Linear regression makes several assumptions about the data, such as :

  • Linearity of the data
  • Normality of residuals
  • Homogeneity of residuals variance
  • Independence of residuals error terms
par(mfrow = c(2, 2))
plot(model4)

  • Linearity assumption: at the Residuals vs.Fitted plot a horizontal line, without distinct patterns can be seen, which is surely a good thing. (Our data is linear)
  • At the Q-Q plot points follow the straight dashed line, which is a nice indicator of normally distributed residuals.
  • Scale-Location & Residuals vs. Leverage plot show us a red horizontal line with equally, though in a funny way, spread points. This corresponds with the homoscedasticity of our data.
  • On Residuals vs Leverage plot we can spot only a couple of outliers

Conclusion

Based on our long and stressful analysis, after having modeled a mathematical function and checked its assumptions, we can make the following conclusions:

  • Trust in politics and trust in parliament are related.

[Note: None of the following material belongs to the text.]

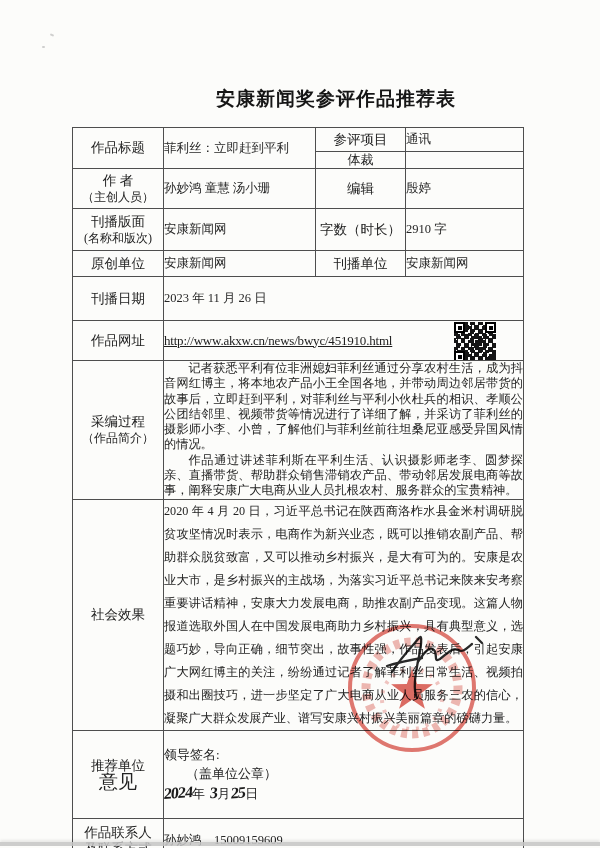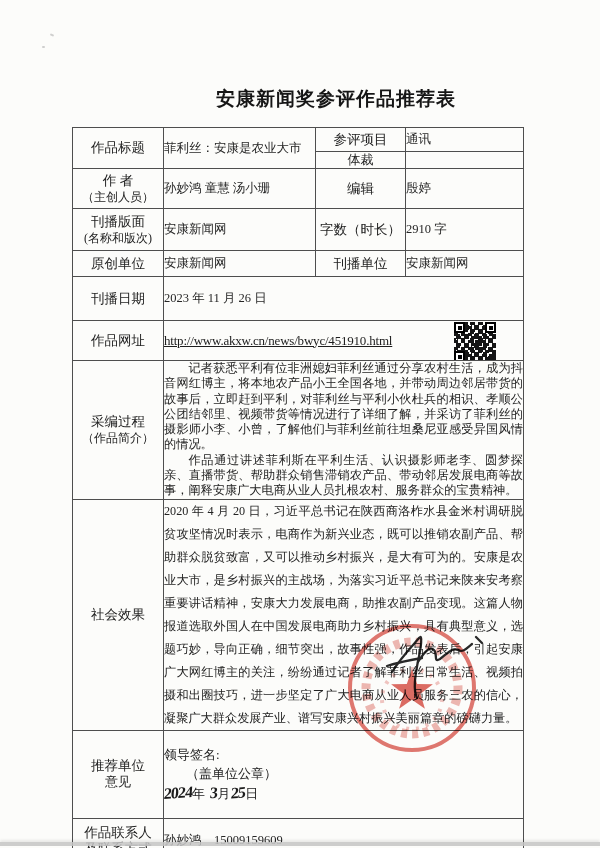"菲利丝：安康是农业大市" td.val { text: 安康是农业大市 -> 立即赶到平利 }
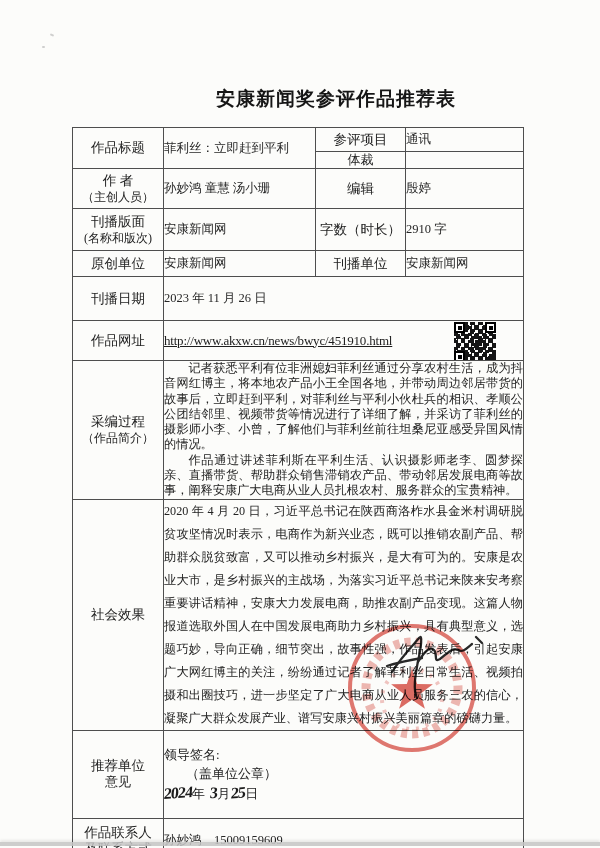"意见" span.l2 { font-size: 13px -> 19px }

Together they are the main elements of our model, since they have the most significant effect on the satisfaction with democracy, which we already suspected from the last project.
  • After constructing an interaction plot on the trust to parliament and satisfaction with democracy relation, where trust to politicians is the mediator, we can surely say that there is an interaction effect in such situation, but it is not very significant
  • After having checked the assumptions, we can conclude that they are held and our model is beautiful and describes the data in a good way
  • We also can conclude that satisfaction with democracy is positively associated with trusts and negatively with importance of strong government, that is why our alternative hypothesis is confirmed

In very simple words: People will be more satisfied with democracy if they trust to parliament and to politicians. The least it is important for them that government is strong and provides security, the higher will be their satisfaction with democracy.

The final formula is:

\[stfdem = 3.22 + 0.42 * trstprl + 0.26 * trstplt - 0.24 * important - 0.36 * quite.important - 0.30 * little.important - 0.07 * Not.really.important + 0.07 * Not.important.at.all - 0.01 * trstprl * trstplt\] We can safely say that according to these variables and by using our model, one can predict satisfaction with democracy of any Ireland citizen.

References

  1. van der Meer, Tom W. G. (2017) “Political Trust and the ‘Crisis of Democracy’.” Oxford Research Encyclopedia of Politics.
  2. Killerby, P., & Council, H. C. (2005). " Trust me, I’m from the government“: the complex relationship between trust in government and quality of governance. Social Policy Journal of New Zealand, 25, 1.
  3. Schneider I. (2017). Can We Trust Measures of Political Trust? Assessing Measurement Equivalence in Diverse Regime Types. Social indicators research, 133(3), 963-984.
  4. Gail Pacheco, Thomas Lange, (2010) “Political participation and life satisfaction: a cross‐European analysis”, International Journal of Social Economics, Vol. 37 Issue: 9, pp.686-702.